THE DATA:
################
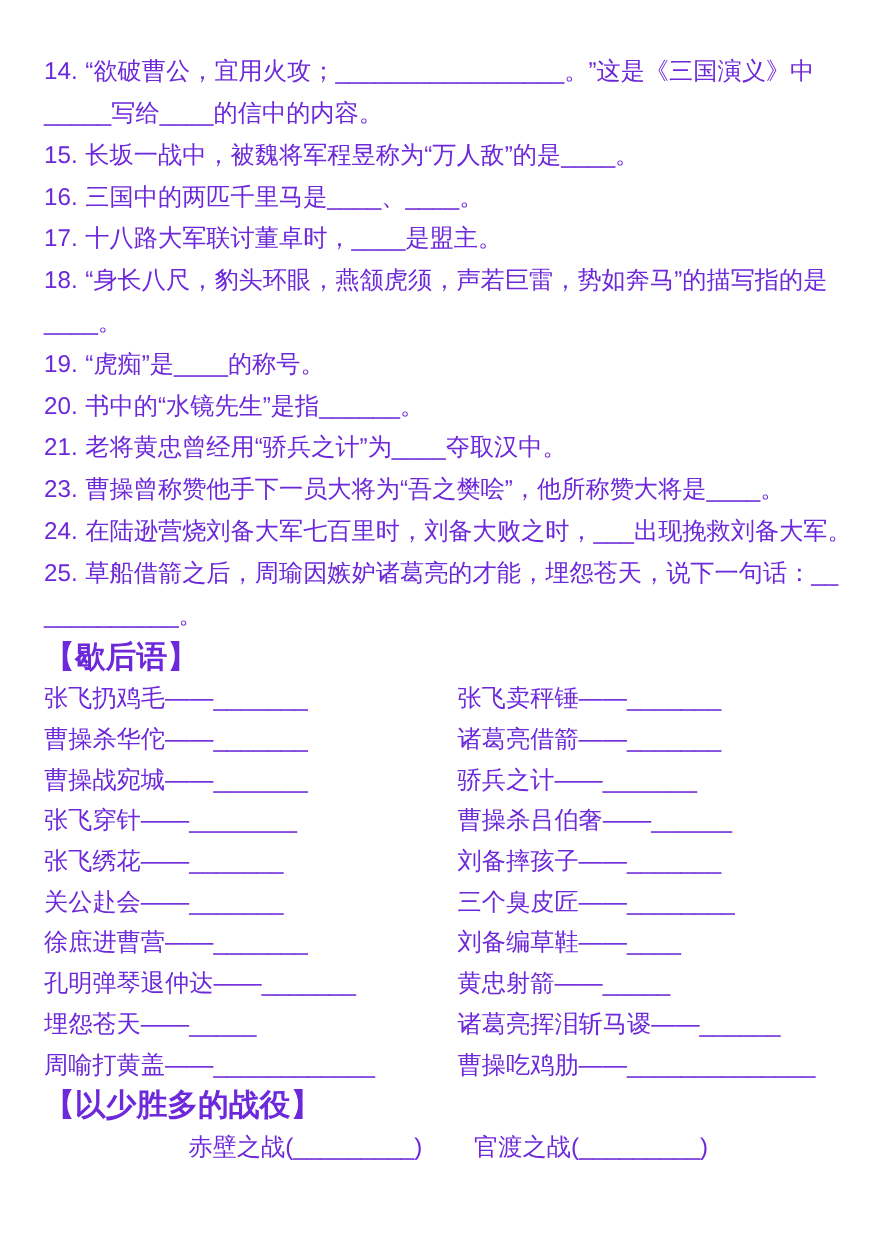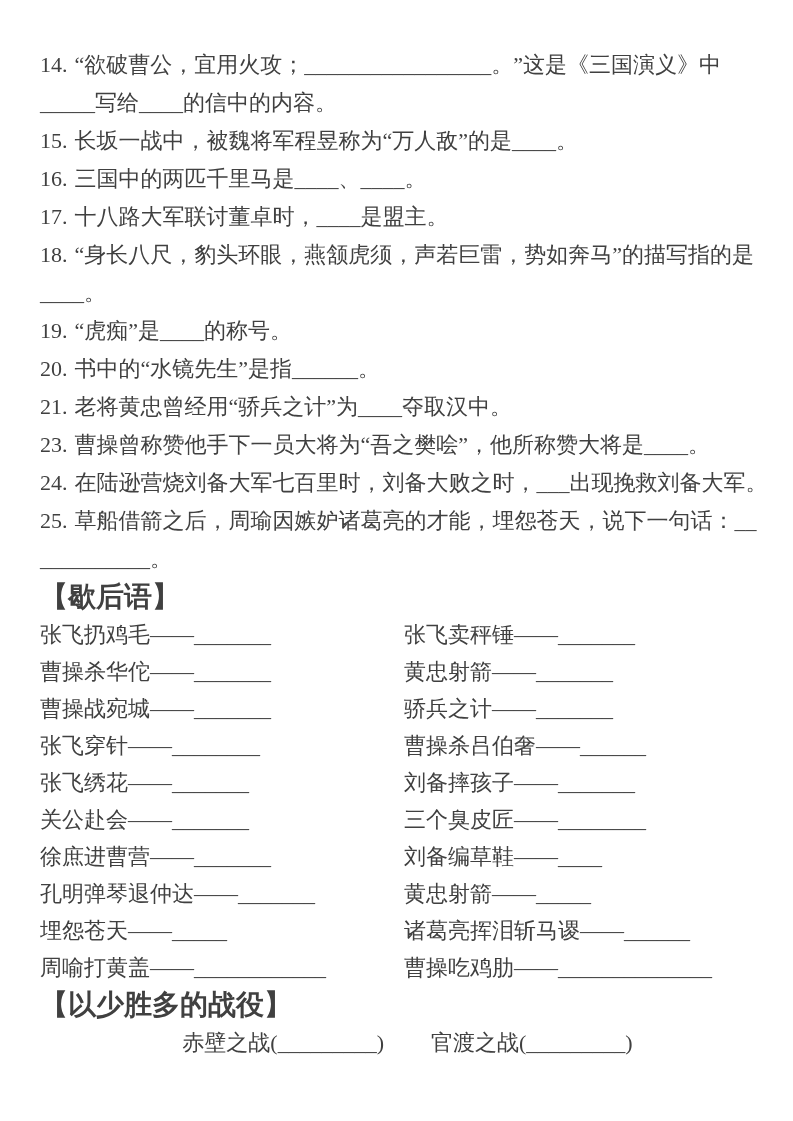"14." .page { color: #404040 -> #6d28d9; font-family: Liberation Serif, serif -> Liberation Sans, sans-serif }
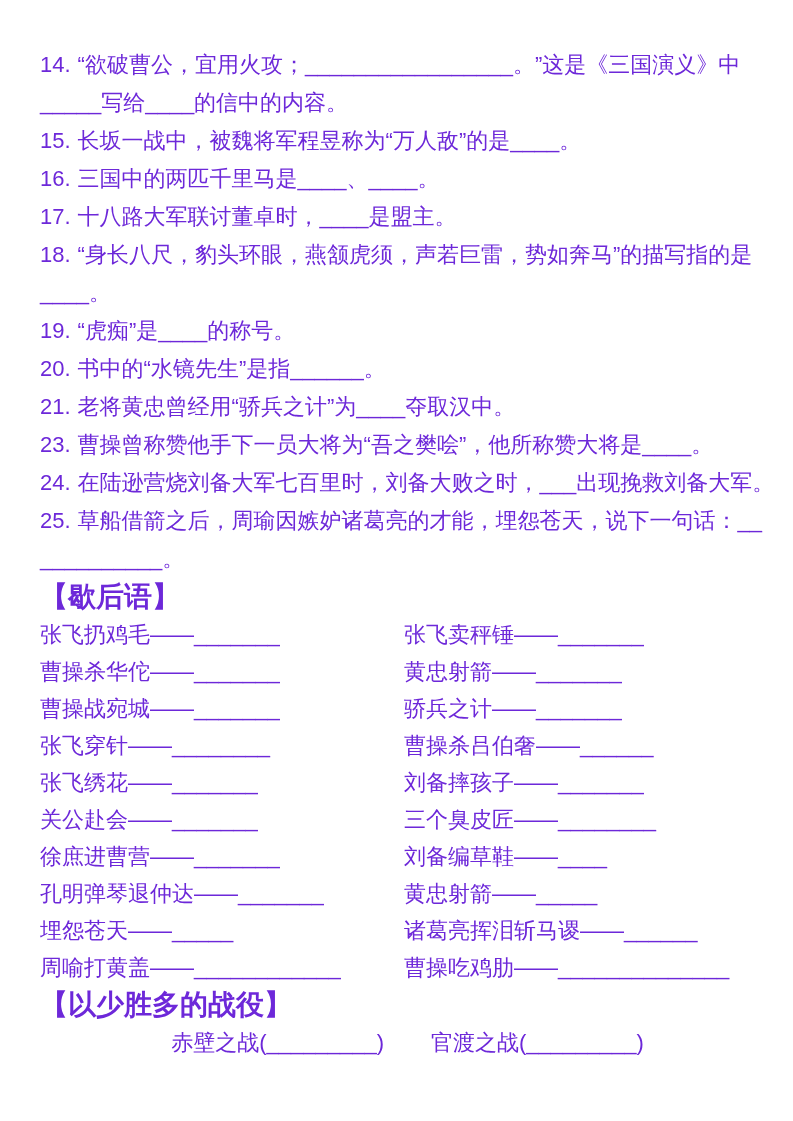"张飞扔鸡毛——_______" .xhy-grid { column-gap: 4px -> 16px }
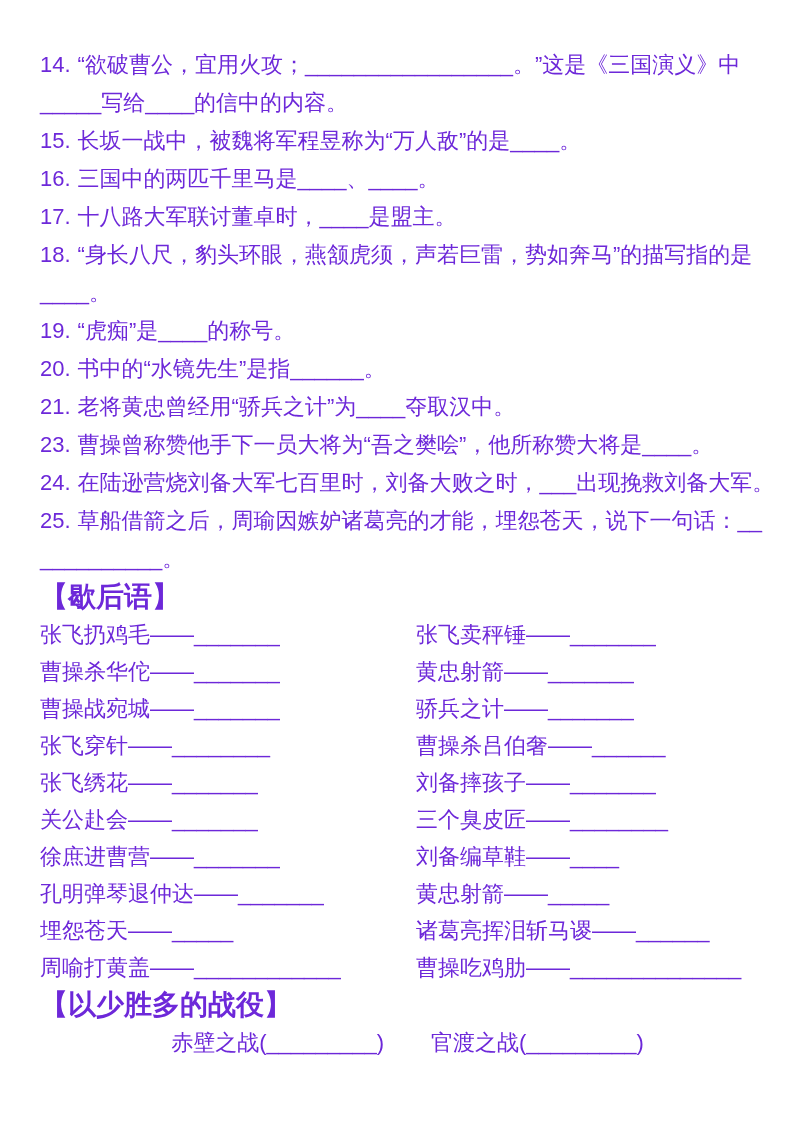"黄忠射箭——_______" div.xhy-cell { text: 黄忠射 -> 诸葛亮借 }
################
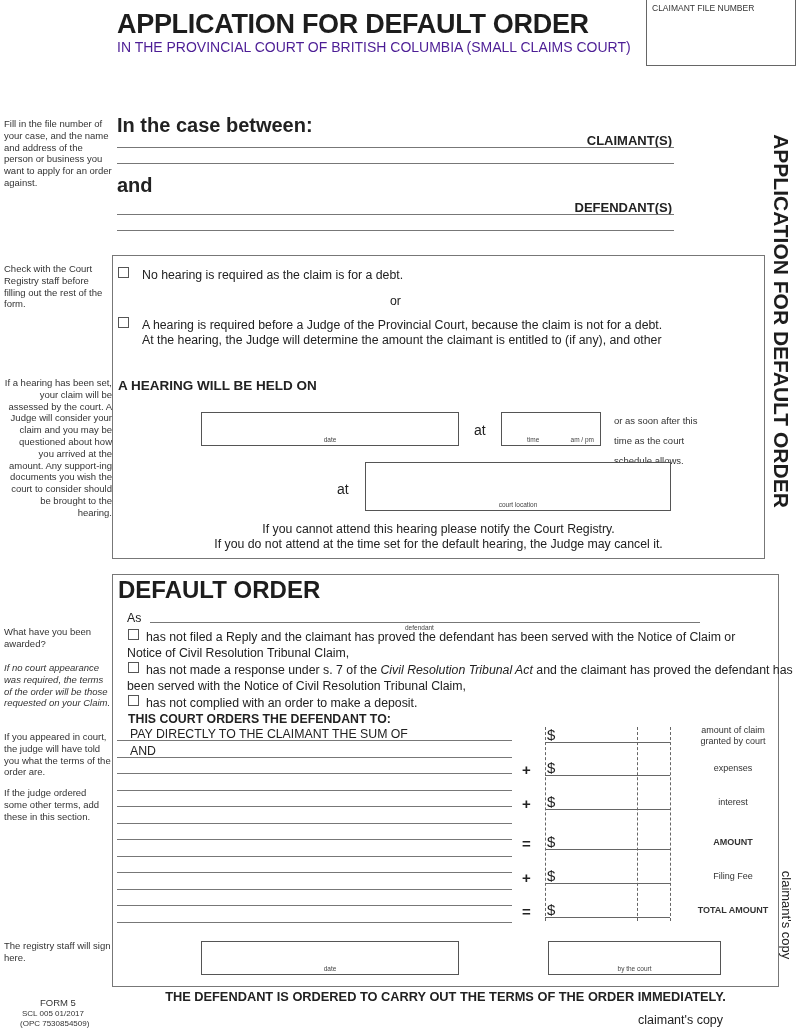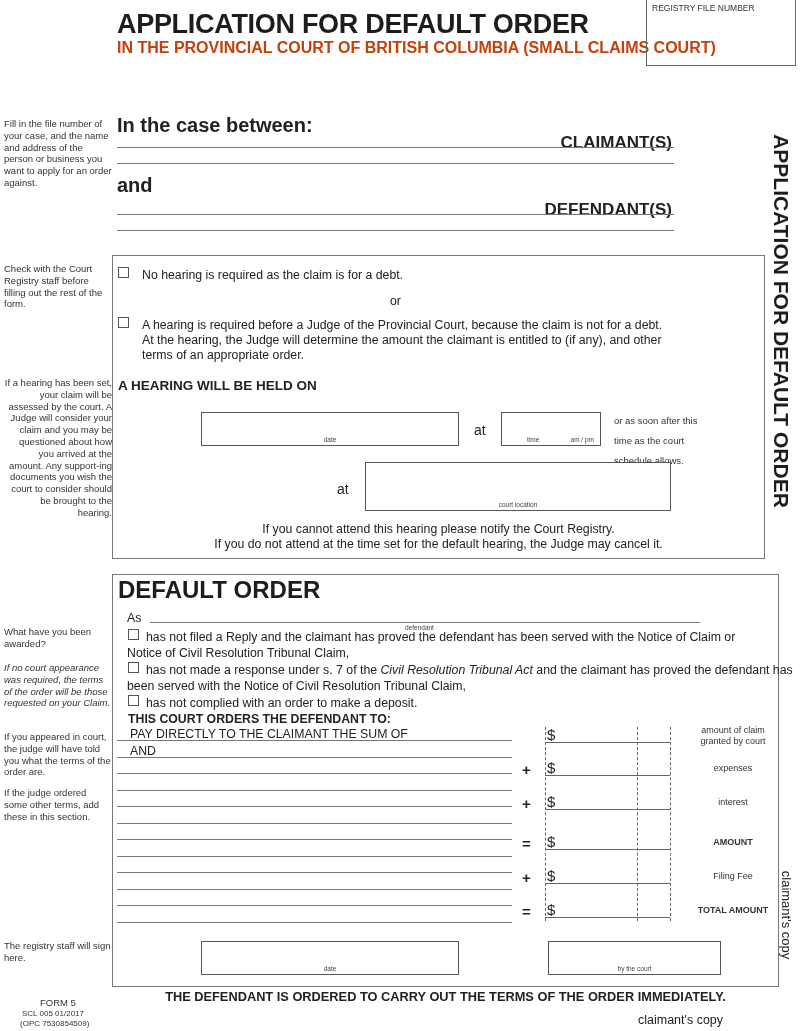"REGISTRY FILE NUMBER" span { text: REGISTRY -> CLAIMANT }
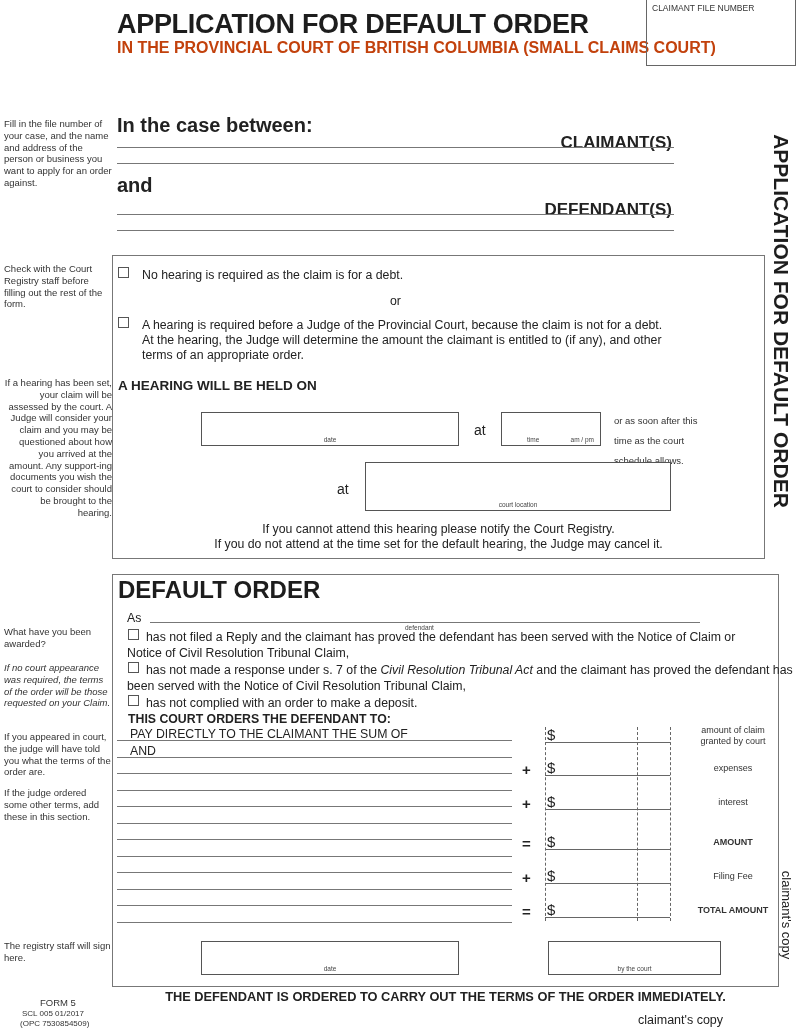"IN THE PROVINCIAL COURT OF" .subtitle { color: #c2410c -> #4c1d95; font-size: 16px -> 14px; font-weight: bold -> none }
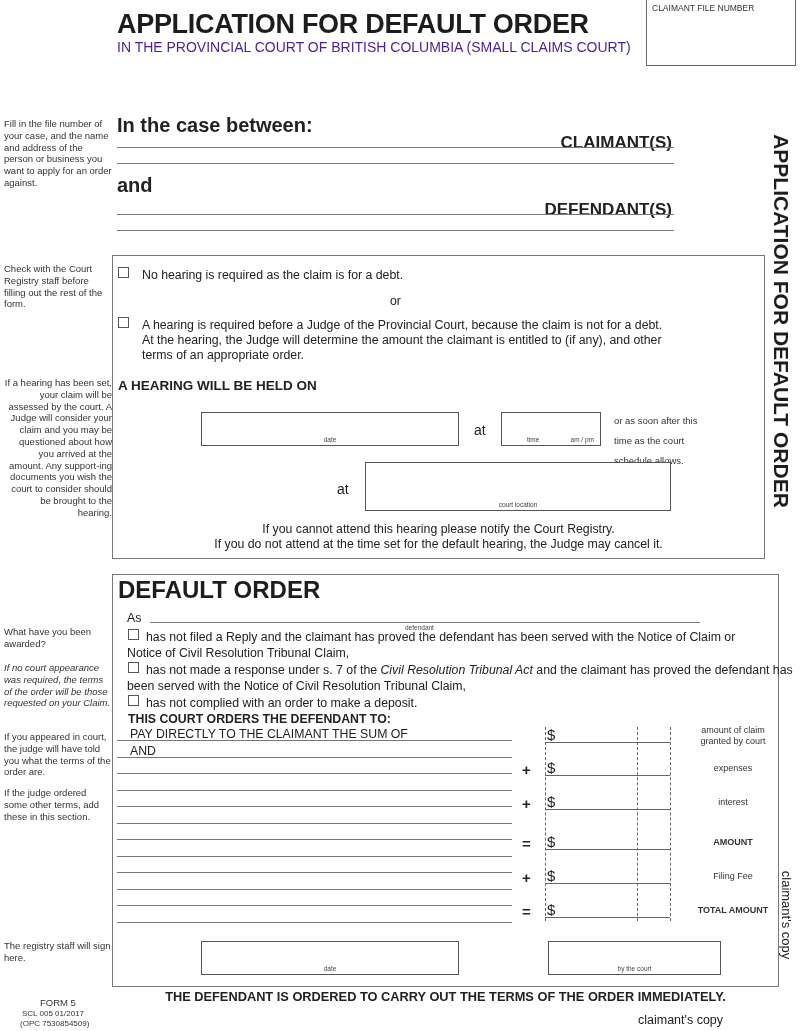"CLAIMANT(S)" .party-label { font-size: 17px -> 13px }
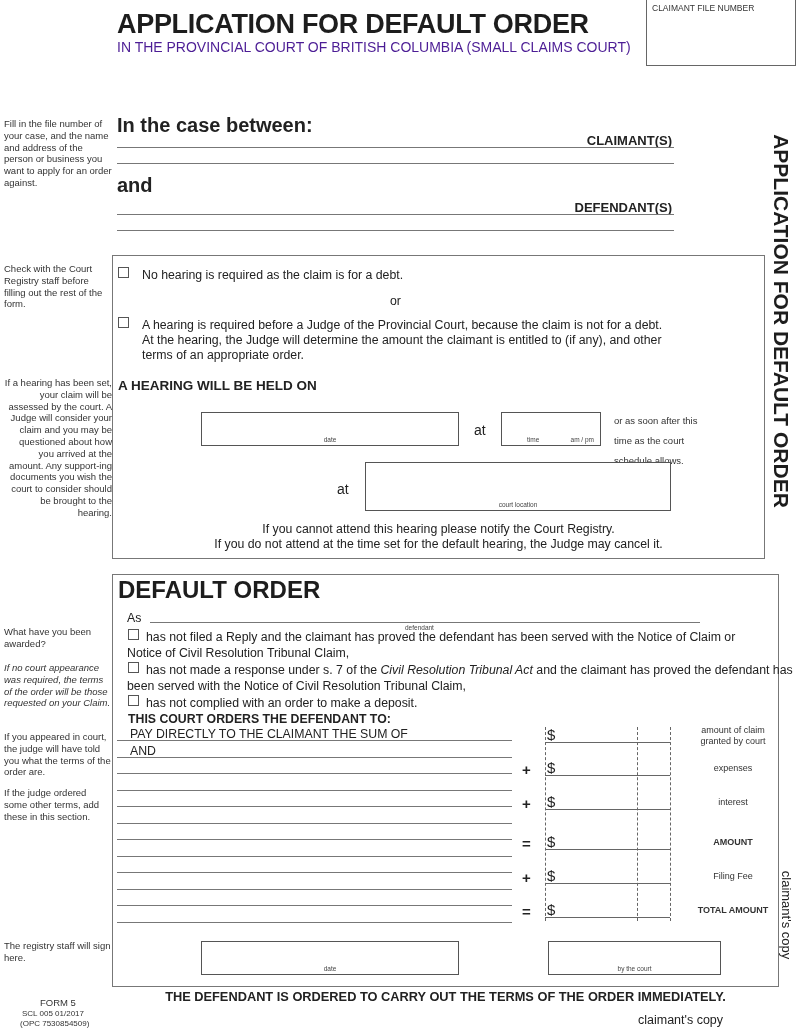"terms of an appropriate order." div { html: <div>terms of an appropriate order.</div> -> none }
################
Your reply is to be an exact repeat of the listing above from the line holding "text: REGISTRY ->" down to the line holding "html: <div>terms of", ends included, pictures excluded.

SOLUTION TO THIS PROBLEM:
"REGISTRY FILE NUMBER" span { text: REGISTRY -> CLAIMANT }
"IN THE PROVINCIAL COURT OF" .subtitle { color: #c2410c -> #4c1d95; font-size: 16px -> 14px; font-weight: bold -> none }
"CLAIMANT(S)" .party-label { font-size: 17px -> 13px }
"terms of an appropriate order." div { html: <div>terms of an appropriate order.</div> -> none }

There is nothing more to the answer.